Bob Thorpe is an American politician and a Republican member of the Arizona House of Representatives representing District 6 since January 14, 2013. He is also a part of the Tea Party Movement.

==Early life and career==
Bob Thorpe was born and raised in Burbank, California. Before serving in the Arizona legislature, he had a varied career in residential construction, website design, as a small business owner of a software company, and worked for Price Waterhouse among many other endeavors.

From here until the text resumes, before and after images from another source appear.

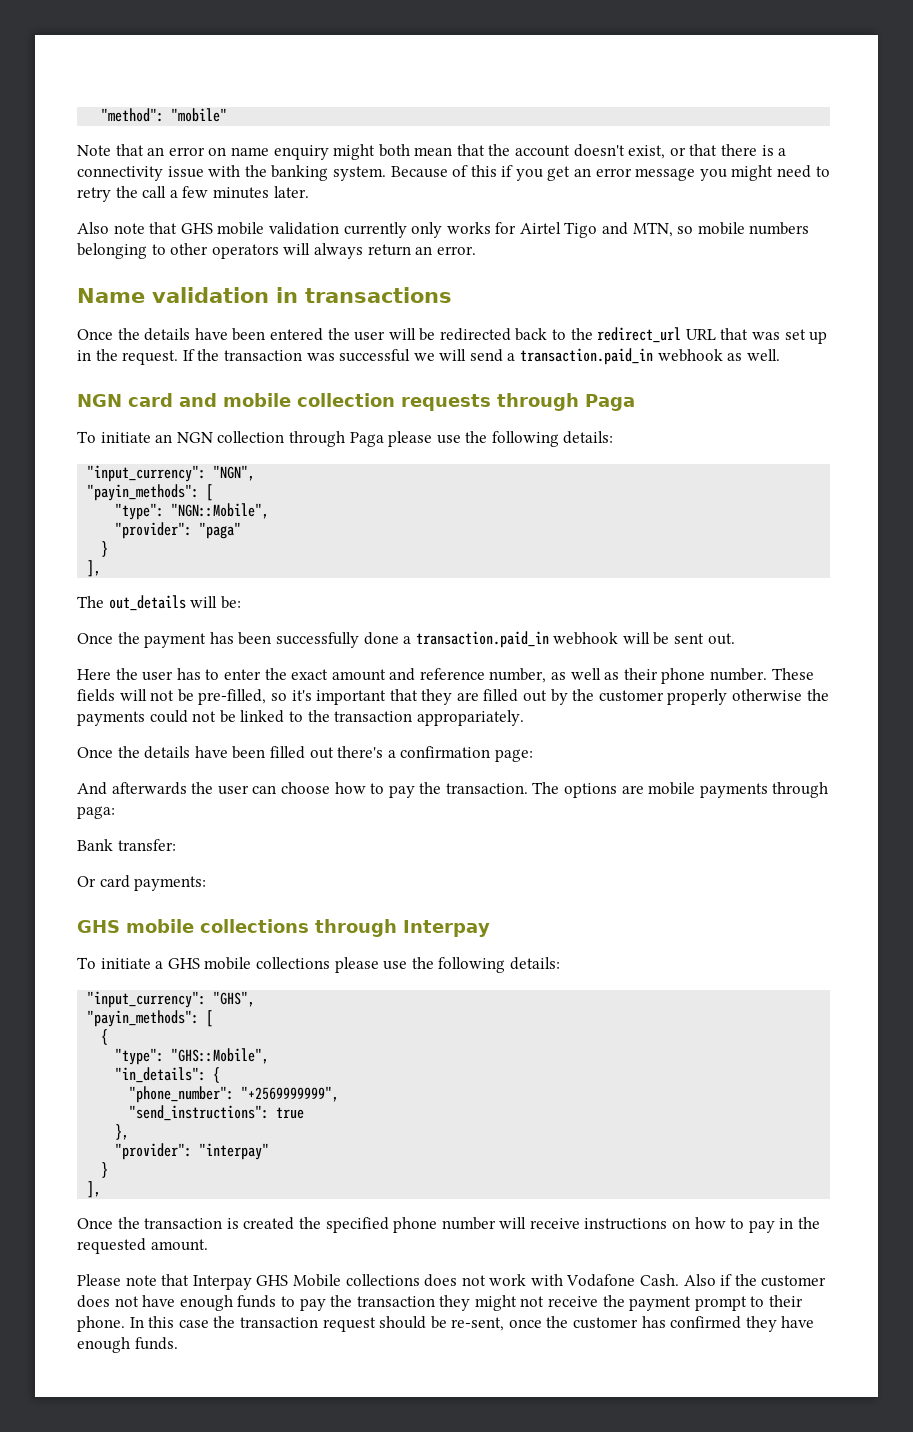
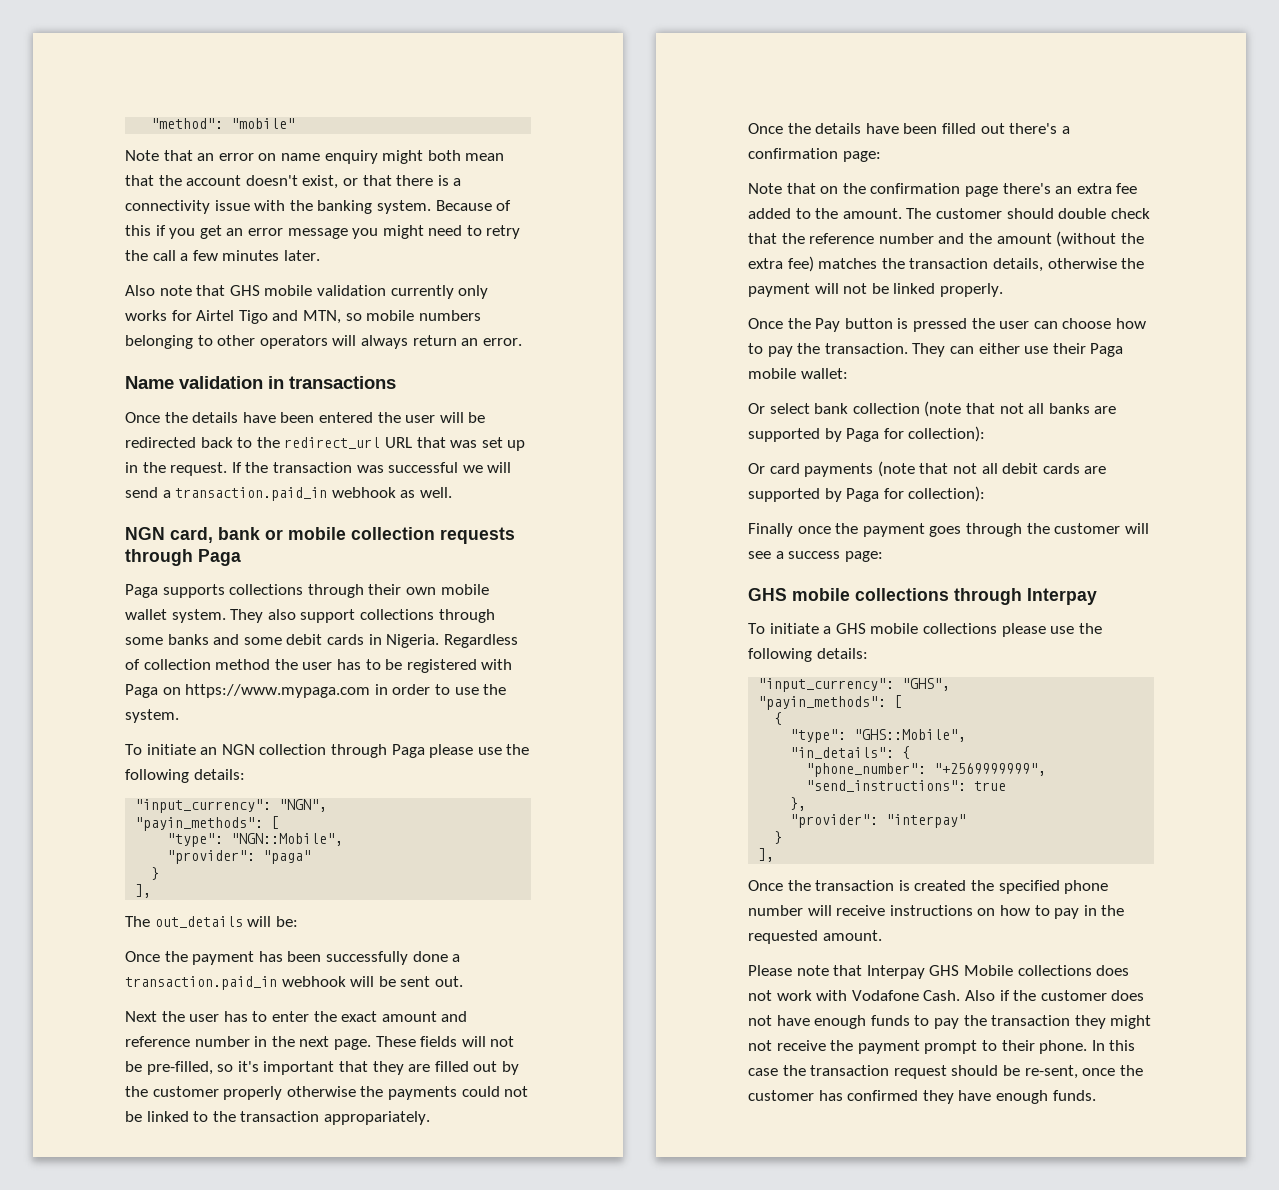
[128,393,217,407] card and -> [170,527,283,543] card, bank or
(635, 402) none -> [125,584,489,598] [125,609,495,623] [125,634,518,648] [125,659,513,673] [125,684,507,698] [125,709,179,723] // Paga supports collections through their own mobile wallet system. They also support collections through some banks and some debit cards in Nigeria. Regardless of collection method the user has to be registered with Paga on https://www.mypaga.com in order to use the system.
[77,669,111,680] Here -> [125,1011,157,1022] Next
[489,668,768,684] number, as well as their phone number. -> [194,1036,371,1050] number in the next page.
[77,782,187,795] And afterwards -> [748,183,1138,197] [748,208,1150,219] [748,231,1144,247] [748,256,1145,272] [748,283,1003,297] [748,318,967,332] Note that on the confirmation page there's an extra fee added to the amount. The customer should double check that the reference number and the amount (without the extra fee) matches the transaction details, otherwise the payment will not be linked properly. // Once the Pay button is pressed
[532,782,829,798] [77,806,115,819] [77,839,176,851] [77,875,207,891] The options are mobile payments through paga: // Bank transfer: // Or card payments: -> [912,343,1124,357] [748,368,848,379] [748,401,1117,417] [748,426,986,442] [748,461,1107,477] [748,486,986,502] [748,523,1149,537] [748,551,883,562] They can either use their Paga mobile wallet: // Or select bank collection (note that not all banks are supported by Paga for collection): // Or card payments (note that not all debit cards are supported by Paga for collection): // Finally once the payment goes through the customer will see a success page:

He received his Bachelor of Arts degree in Liberal Arts from California State University, Northridge in 1981. He went on to complete graduate coursework in several different disciplines at CSU Northridge and Los Angeles Pierce College among other colleges. He moved to Arizona in 2003, where he was a volunteer firefighter.

==Elections==
- 2018 Republican Walt Blackman and Thorpe won the two district seats in the general election, with 45,210 votes and 44,314 votes, respectively.
- 2016 Thorpe and Republican Brenda Barton defeated Democrat Alex Martinez in the general election.
- 2014 Thorpe won reelection by a 16 percent margin.
- 2012 Thorpe was one of two candidates winning the August 28, 2012 Republican Primary, with 14,280 votes, and won the first seat in the four-way November 6, 2012 general election with 42,675 votes.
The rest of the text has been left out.